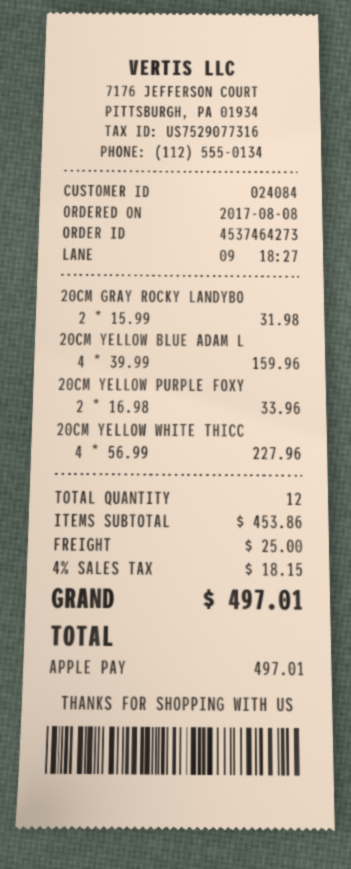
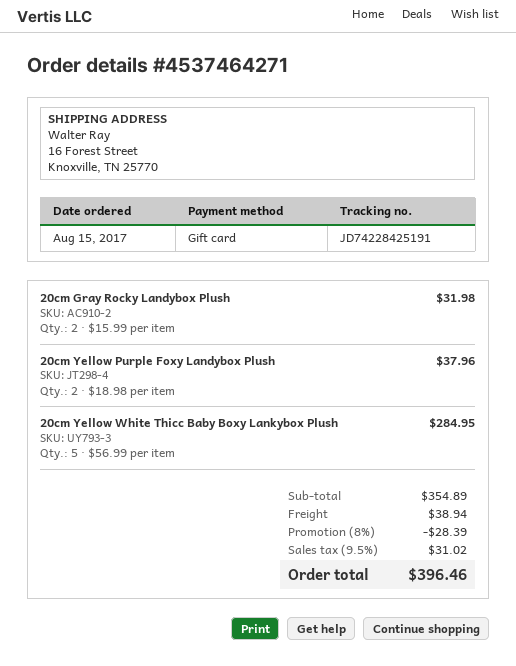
order number: 4537464273 -> 4537464271
order date: 2017-08-08 -> 2017-08-15
payment method: Apple Pay -> gift card
20CM YELLOW BLUE ADAM L: 4 x 39.99 = 159.96 -> none
20CM YELLOW PURPLE FOXY: 2 x 16.98 = 33.96 -> 2 x 18.98 = 37.96
20CM YELLOW WHITE THICC: 4 x 56.99 = 227.96 -> 5 x 56.99 = 284.95
subtotal: 453.86 -> 354.89
discount: none -> 8% = 28.39
shipping: 25.00 -> 38.94
tax: 4% = 18.15 -> 9.5% = 31.02
total: 497.01 -> 396.46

**PROBLEM**
No line before the one containing "order date: 2017-08-08 -> 2017-08-15" should be copied; restate that line and all the rest through the end of the data above word for word.

**EXERCISE RESULT**
order date: 2017-08-08 -> 2017-08-15
payment method: Apple Pay -> gift card
20CM YELLOW BLUE ADAM L: 4 x 39.99 = 159.96 -> none
20CM YELLOW PURPLE FOXY: 2 x 16.98 = 33.96 -> 2 x 18.98 = 37.96
20CM YELLOW WHITE THICC: 4 x 56.99 = 227.96 -> 5 x 56.99 = 284.95
subtotal: 453.86 -> 354.89
discount: none -> 8% = 28.39
shipping: 25.00 -> 38.94
tax: 4% = 18.15 -> 9.5% = 31.02
total: 497.01 -> 396.46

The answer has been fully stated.